Noté que no querían escuchar mi versión básicamente porque la otra les daba una vida y un chisme como el que hacía mucho no tenían, y me aseguró que la mayoría de la gente estaba encantada con tener entre ellos a una estrella porno.

 

 

Esa conversación estaba siendo absurda, era un bucle infinito en el que ni me creía ni me escuchaba y las dos personas decíamos lo mismo una y otra vez…

Y ante mi insistencia y negativa rotunda, acabó buscando en Internet a la susodicha actriz y yo misma lo flipé al verla: era cierto y alucinante su parecido conmigo.

 

 

Yo misma me asusté al reconocerme en esa imagen a primera vista. Menos mal que cuando ampliabas y te fijabas bien en los detalles, era evidente que no se trataba de mí…

En cualquier caso, al fin entendí perfectamente la confusión y me tranquilizó darme cuenta de que el rumor no había sido lanzado por alguna persona mal intencionada sino que habría nacido desde una confusión real y genuina.

 

 

Este chico, al mostrarle las evidencias, se quedó bastante decepcionado…

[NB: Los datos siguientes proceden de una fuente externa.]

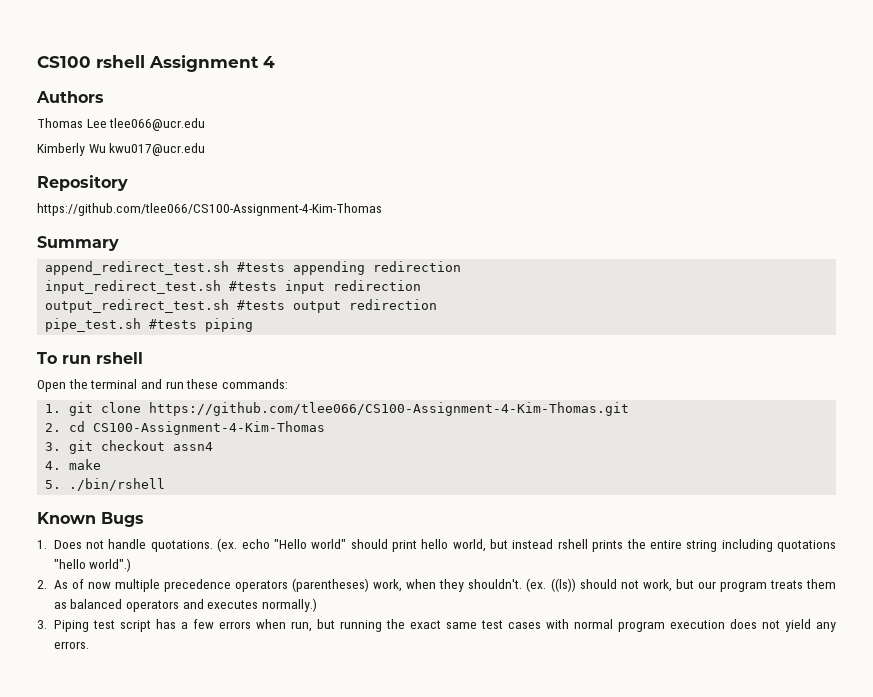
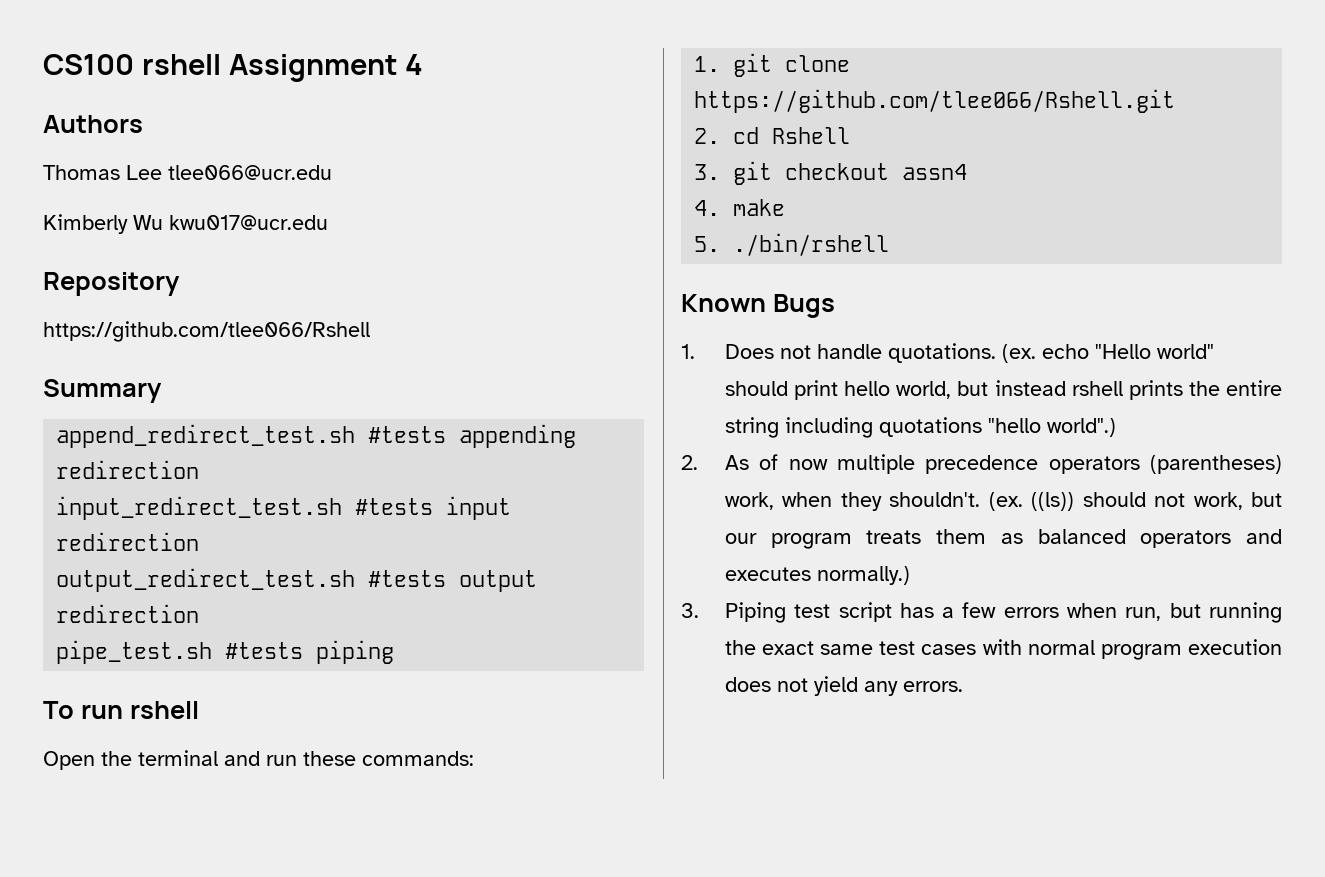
[37,203,382,216] https://github.com/tlee066/CS100-Assignment-4-Kim-Thomas -> [43,321,370,342] https://github.com/tlee066/Rshell
[149,402,630,416] https://github.com/tlee066/CS100-Assignment-4-Kim-Thomas.git -> [694,89,1176,113] https://github.com/tlee066/Rshell.git
[93,421,326,435] CS100-Assignment-4-Kim-Thomas -> [772,127,851,144] Rshell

Pero al mismo tiempo, fue el primero que corrió la voz de la verdad por todo el pueblo y consiguió que se aclarase este asunto.

Y esta historia no acabó tan mal. Desde entonces, mantuve mi popularidad pero sin esa etiqueta.

Todo el mundo me saludaba con aprecio y me quería más que nunca, incluso aquellas viejitas que al principio me miraban sentenciándome y que ahora parecían eternamente agradecidas porque yo fuese una chica normal y corriente.